In a news conference, Mr. Obama said repeatedly that those who doubted the repercussions of a default were making a huge mistake.

“When I hear people trying to downplay the consequences of that, I think that’s really irresponsible, and I’m happy to talk to any of them individually and walk them through exactly why it’s irresponsible,” he said. “And it’s particularly funny coming from Republicans who claim to be champions of business. There’s no business person out here who thinks this wouldn’t be a big deal, not one. You go to anywhere from Wall Street to Main Street, and you ask a C.E.O. of a company or ask a small-business person whether it’d be a big deal if the United States government isn’t paying its bills on time. They’ll tell you it’s a big deal. It would hurt.”

The turmoil created by the partial shutdown of the federal government has already sent investors fleeing from stocks to the safe harbor of Treasury bonds, long considered the safest investment on earth because the full faith and credit of the United States government has never been questioned. If that safe harbor is undermined, most economists have said loudly and repeatedly, the impact could be catastrophic.

Who are these people? Using the prospect of a sovereign default as political leverage.  JPod is correct: Suicide Of The Right.  These guys are strapping bombs to their chests.

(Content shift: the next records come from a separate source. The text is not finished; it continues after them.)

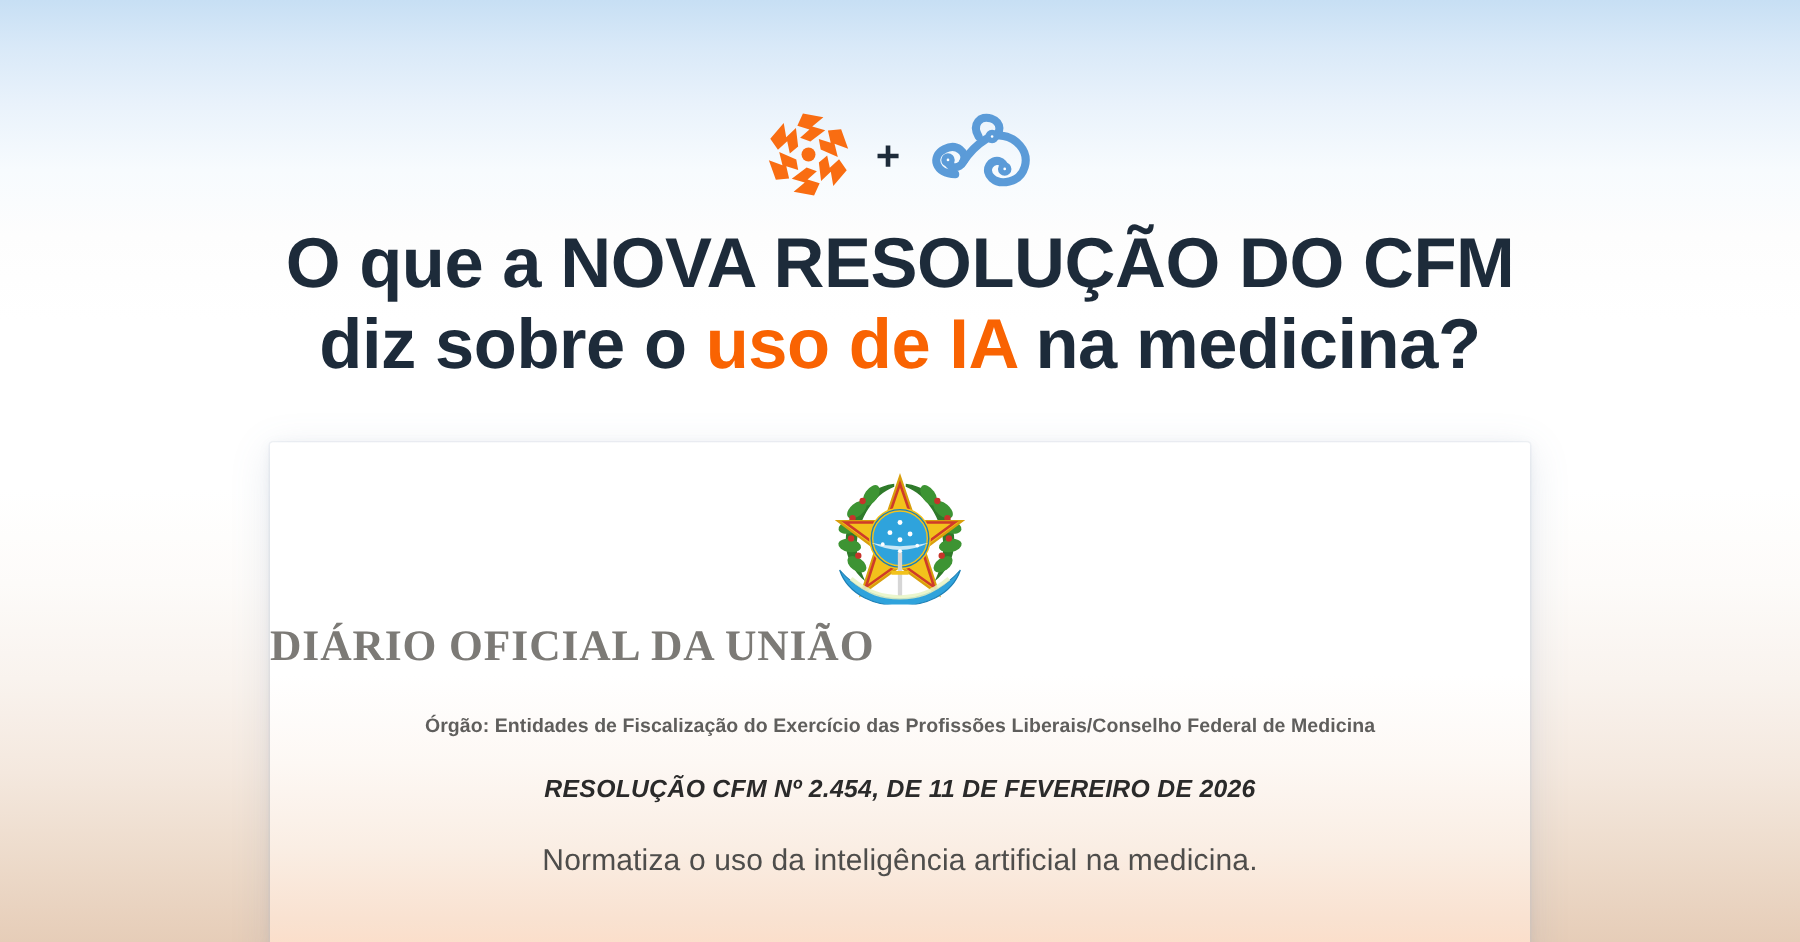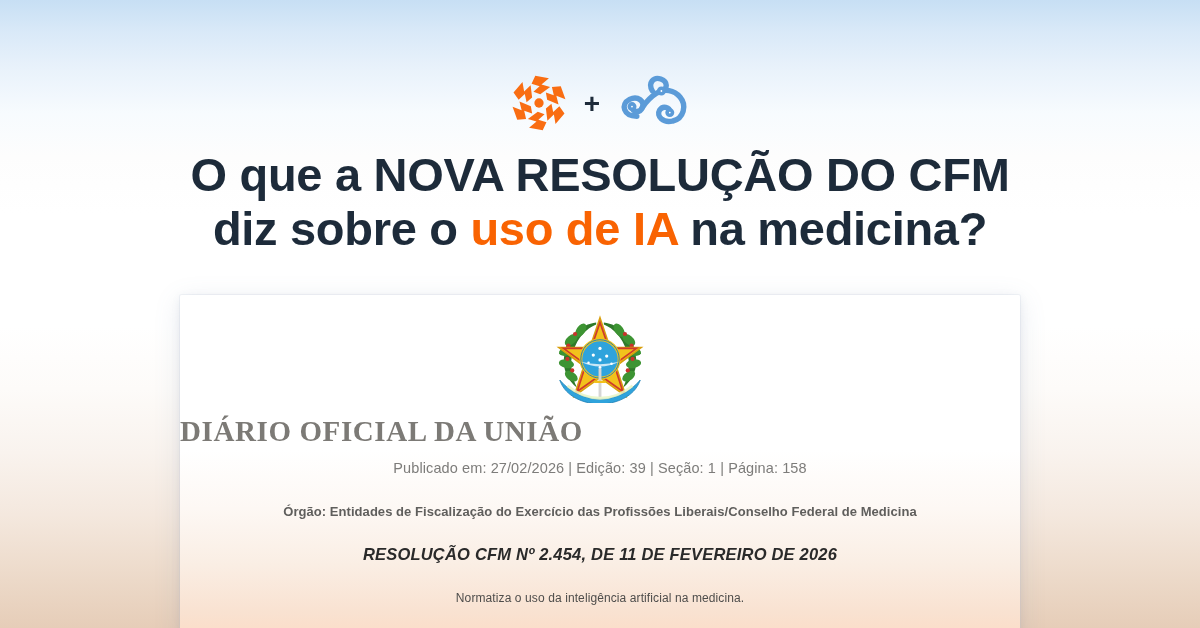--- a/index.html
+++ b/index.html
@@ -317,7 +317,6 @@
 
     <div class="doc-title">DIÁRIO OFICIAL DA UNIÃO</div>
 
-    <div class="doc-meta">Publicado em: 27/02/2026 | Edição: 39 | Seção: 1 | Página: 158</div>
 
     <div class="doc-organ">Órgão: Entidades de Fiscalização do Exercício das Profissões Liberais/Conselho Federal de Medicina</div>
 

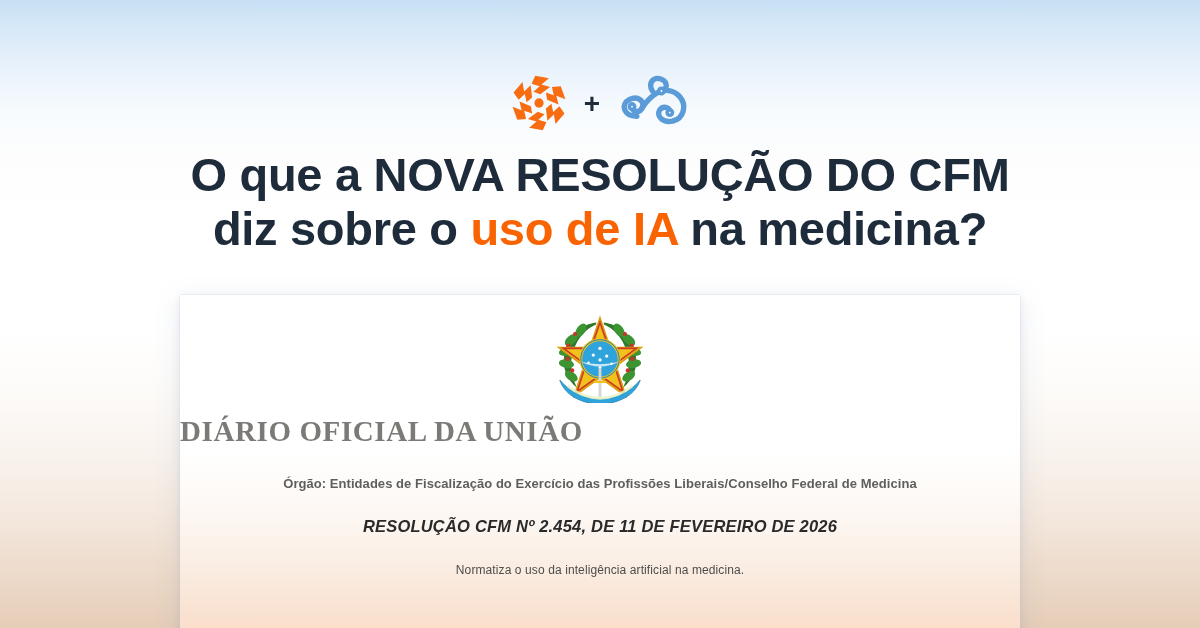--- a/index.html
+++ b/index.html
@@ -163,7 +163,7 @@
     margin-top: 27px;
     text-align: center;
     font-family: "Liberation Sans", sans-serif;
-    font-size: 12px;
+    font-size: 20px;
     color: #4e4d4b;
     letter-spacing: 0.1px;
   }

Don’t miss David Frum’s excellent column about the train wreck of political strategy the GOP has shown itself. Excerpt:

The Republicans have always been the more disciplined of America’s two political parities, and today they still are. But whereas before, discipline used to flow from elected leadership down, today it flows from factional leadership up. An aide to Sen. Mike Lee told the National Review: “The minority of the minority is going to run things until our leadership gets some backbone.” The Lee aide was specifically referring to the Republican minority in the Senate, but the language has broader implication. According to Robert Costa, a well-sourced reporter at NRO: “What we’re seeing is the collapse of institutional Republican power … The outside groups don’t always move votes directly but they create an atmosphere of fear among the members [of Congress].” Large organizations are inherently vulnerable to capture by tightly organized militant tendencies. This is how a great political party was impelled to base a presidential campaign on the Ryan plan—a plan that has now replaced the 1983 manifesto of the British Labour Party as “the longest suicide note in history.” It’s the job of leadership to remember, in the words of Edmund Burke, “Because half-a-dozen grasshoppers under a fern make the field ring with their importunate chink, whilst thousands of great cattle, reposed beneath the shadow of the British oak, chew the cud and are silent, pray do not imagine that those who make the noise are the only inhabitants of the field.” That job is tragically going undone in today’s GOP.